» Activity: From the line with "- [2025-10-15 23:07:25.369]" through the last line of the records below, both ends included, transcribe only those lines, exactly, and omit the pictures.

» Information:

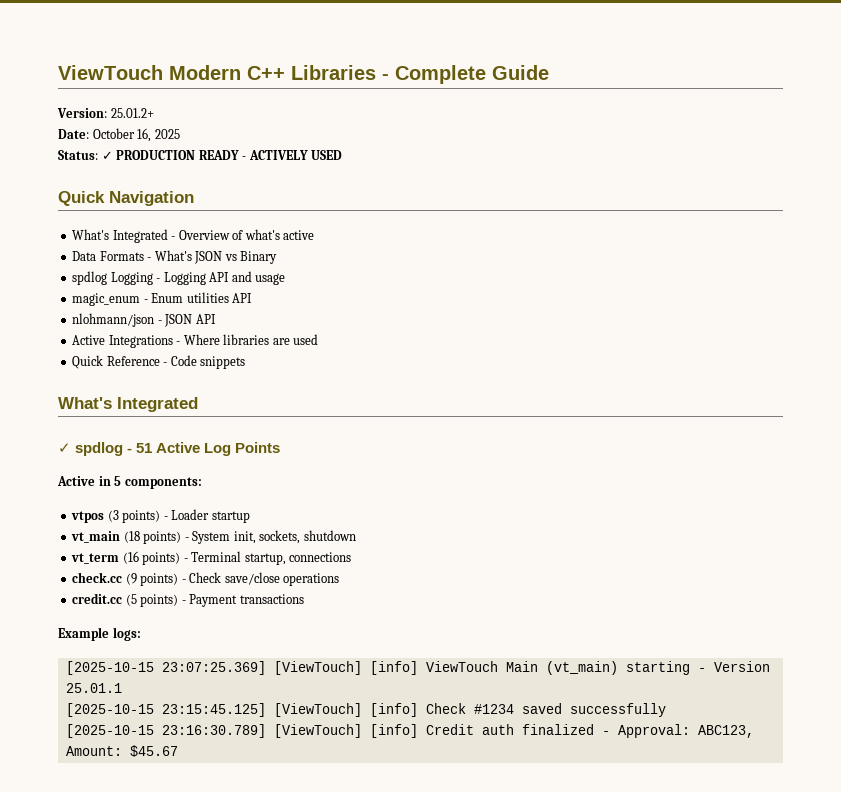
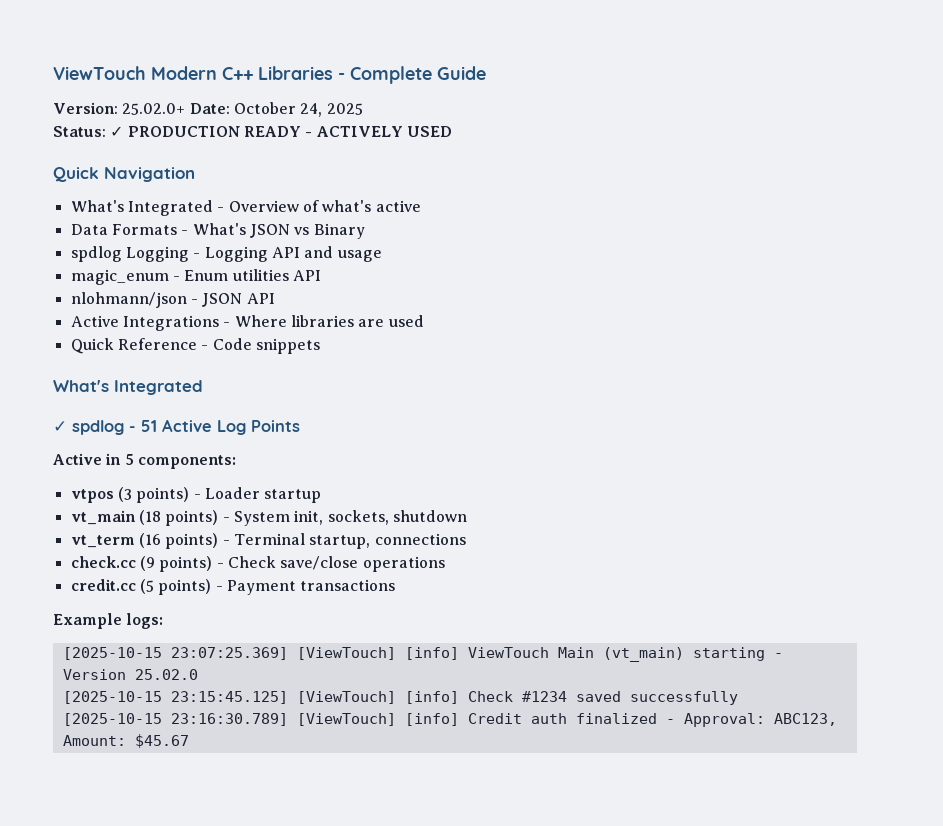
- Version: 25.01.2+
- Date: October 16, 2025
+ Version: 25.02.0+ Date: October 24, 2025
- [2025-10-15 23:07:25.369] [ViewTouch] [info] ViewTouch Main (vt_main) starting - Version 25.01.1
+ [2025-10-15 23:07:25.369] [ViewTouch] [info] ViewTouch Main (vt_main) starting - Version 25.02.0

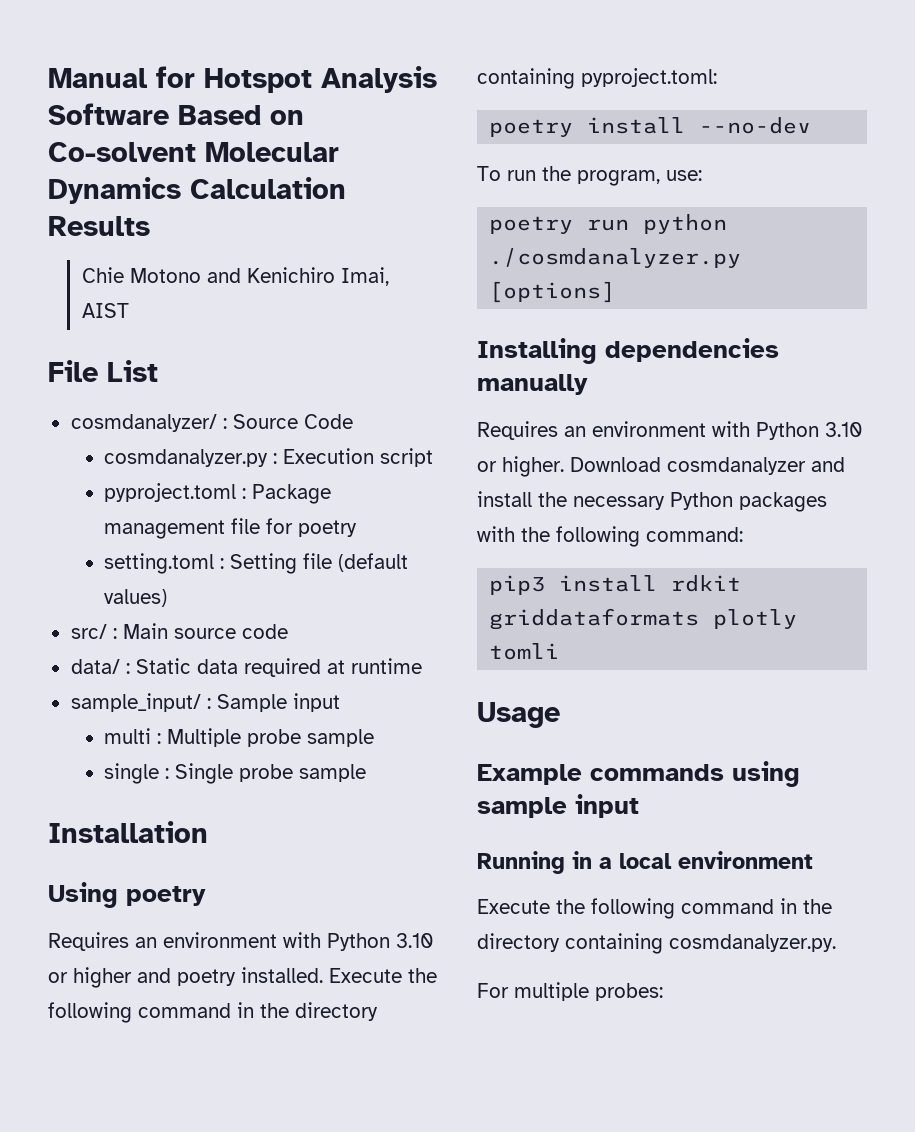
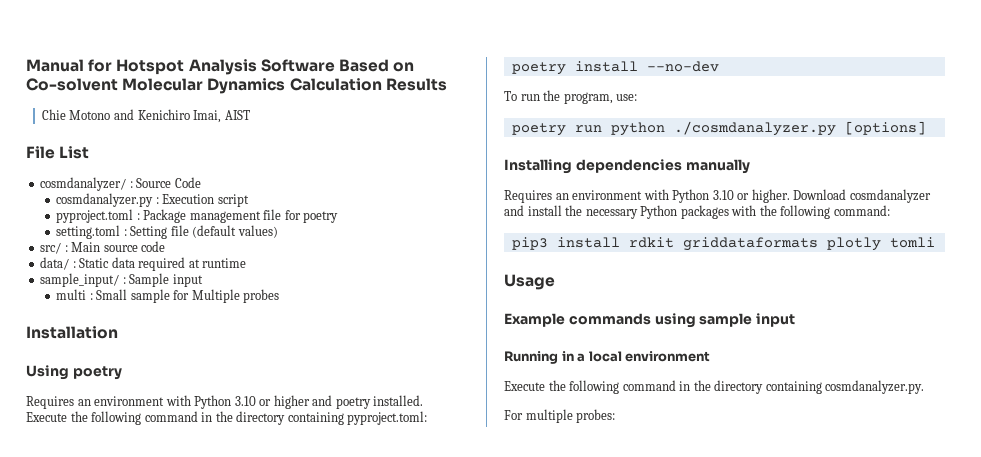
- multi : Multiple probe sample
- single : Single probe sample
+ multi : Small sample for Multiple probes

» Task response:
- [2025-10-15 23:07:25.369] [ViewTouch] [info] ViewTouch Main (vt_main) starting - Version 25.01.1
+ [2025-10-15 23:07:25.369] [ViewTouch] [info] ViewTouch Main (vt_main) starting - Version 25.02.0

- multi : Multiple probe sample
- single : Single probe sample
+ multi : Small sample for Multiple probes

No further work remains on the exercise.